Eigentlich ist Martin Achilles Feuerwehrmann geworden, um anderen Menschen das Leben zu retten. Doch am Freitag, den 02. Januar 2009 wurde der Spieß umgedreht: Der 28-Jährige wurde von seinen Kameraden der Feuer- und Rettungswache 2 gerettet. Zum Glück nur im Rahmen einer Übung. Die kalte Jahreszeit bietet für die Feuerwehr Bochum die ideale Gelegenheit, die Rettung von im Eis eingebrochenen Personen zu üben. Feuerwehrmann Martin Achilles begab sich im wasserdichten und speziell isolierten Anzug ins eiskalte Wasser an der Jahrhunderthalle. Nach einer Stunde hatten er und seine Kameraden die Übung überstanden.
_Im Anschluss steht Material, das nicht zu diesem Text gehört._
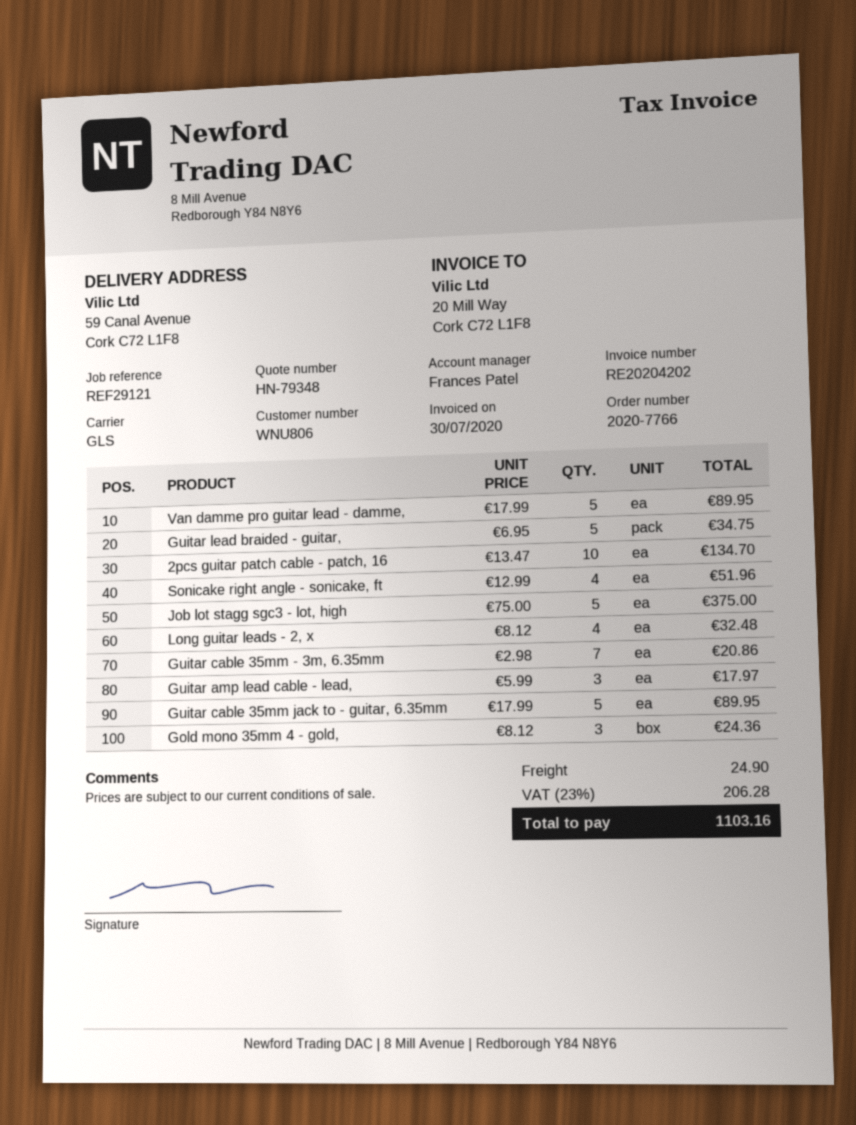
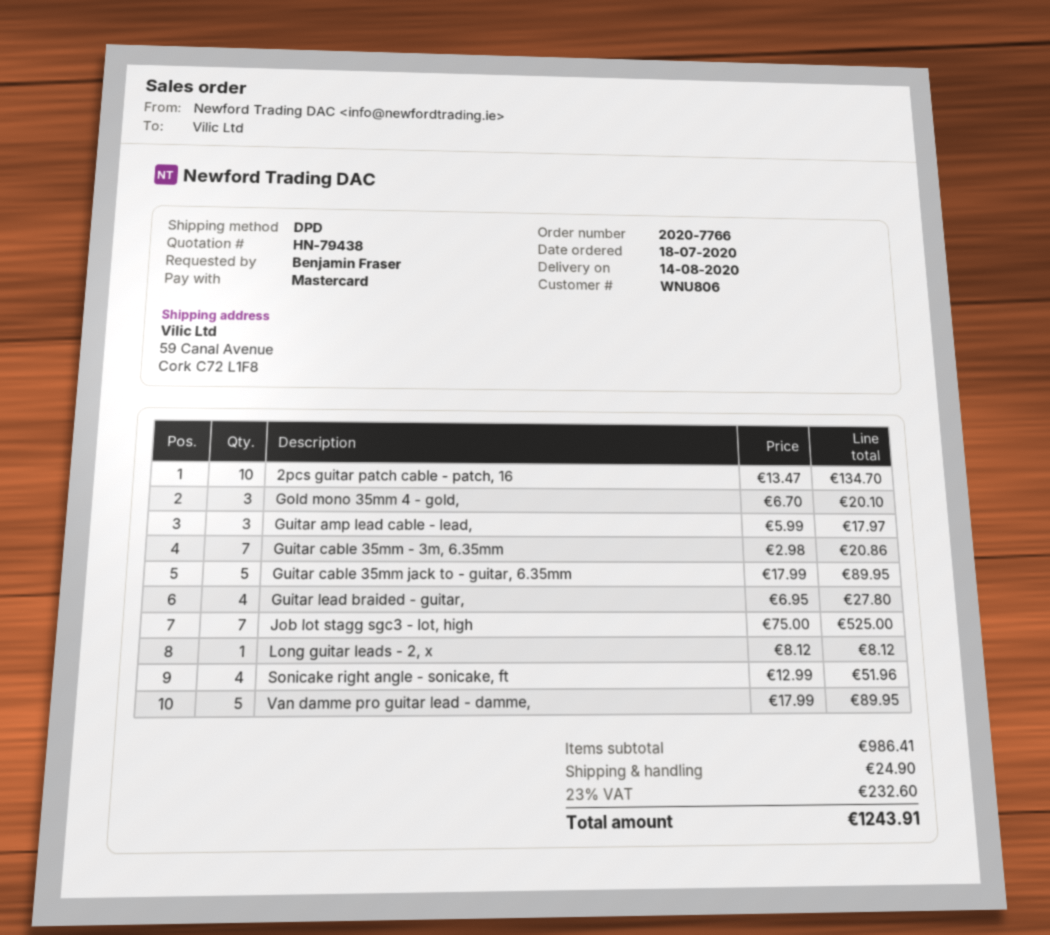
quote number: HN-79348 -> HN-79438
shipping method: GLS -> DPD
Guitar lead braided - guitar,: 5 x 6.95 = 34.75 -> 4 x 6.95 = 27.80
Job lot stagg sgc3 - lot, high: 5 x 75.00 = 375.00 -> 7 x 75.00 = 525.00
Long guitar leads - 2, x: 4 x 8.12 = 32.48 -> 1 x 8.12 = 8.12
Gold mono 35mm 4 - gold,: 3 x 8.12 = 24.36 -> 3 x 6.70 = 20.10
tax: 23% = 206.28 -> 23% = 232.60
total: 1103.16 -> 1243.91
Trotz des Schutzanzugs hatte Martin Achilles die Kälte im wahrsten Sinne des Wortes hautnah spüren können. Der 28-Jährige, der seit April 2008 ausgebildeter Feuerwehrmann ist, gab sich mutig: "Es lässt sich aushalten."
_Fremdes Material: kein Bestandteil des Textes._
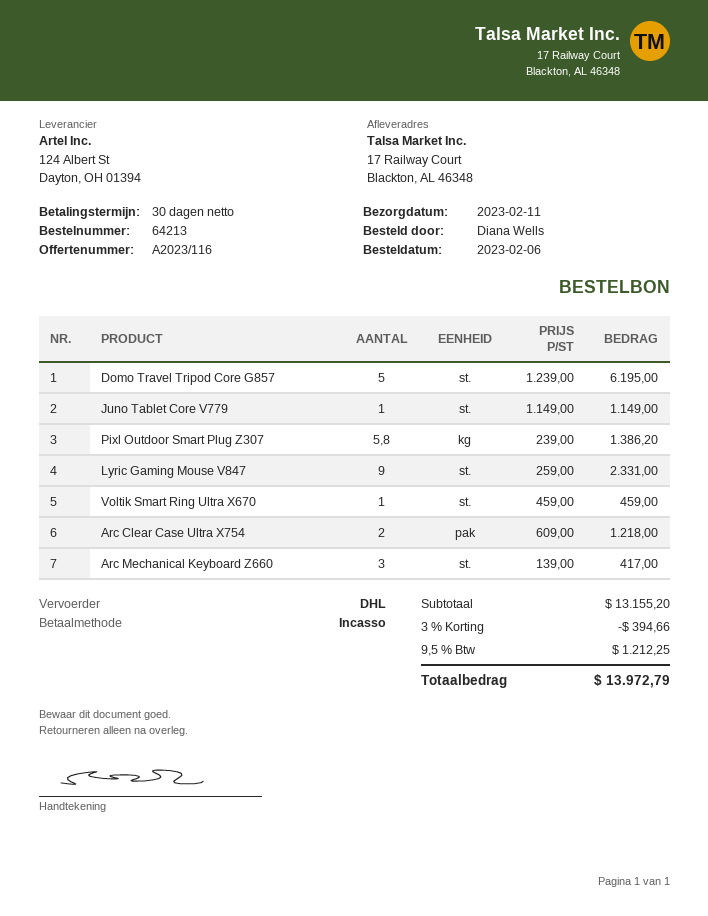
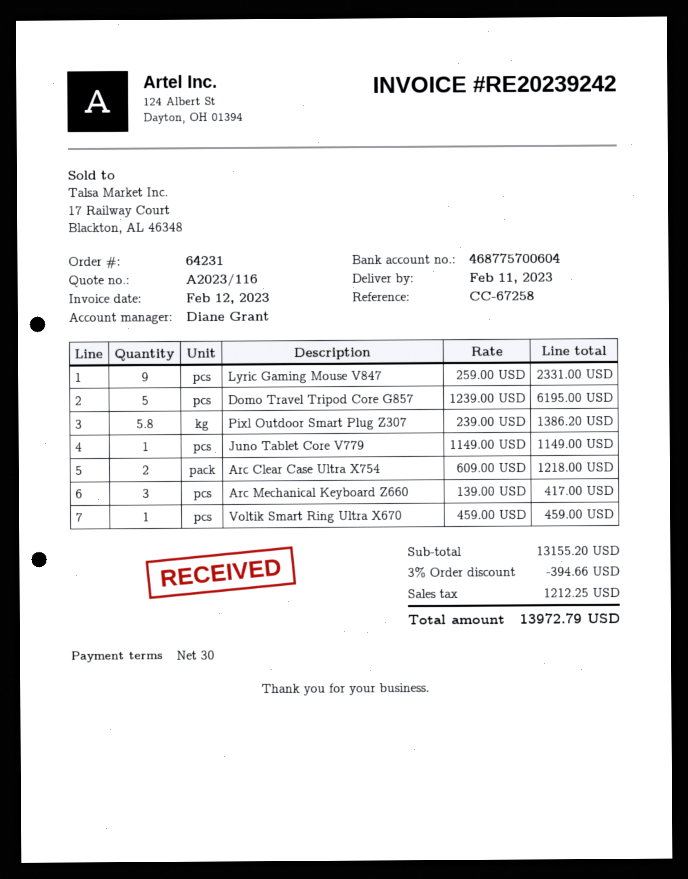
order number: 64213 -> 64231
Der Sinn solcher Übungen ist es, für alle Fälle gerüstet zu sein. Laut Einsatzleiter Simon Heußen muss die Feuerwehr alle Techniken zur Rettung beherrschen. Ob mit der Leiter, mit der jedes Löschfahrzeug ausgestattet ist, oder dem Schlauchboot, das zur Ausstattung des Rüstwagens gehört.
Von der Verlockung, das Eis zu betreten, rät die Feuerwehr dringend ab. Trotz der Minusgrade ist die Eisschicht auf den Gewässern mitunter relativ dünn und kann sehr schnell einbrechen. Wer auf dem Eis einbricht und im eiskalten Wasser steckt, befindet sich in akuter Lebensgefahr.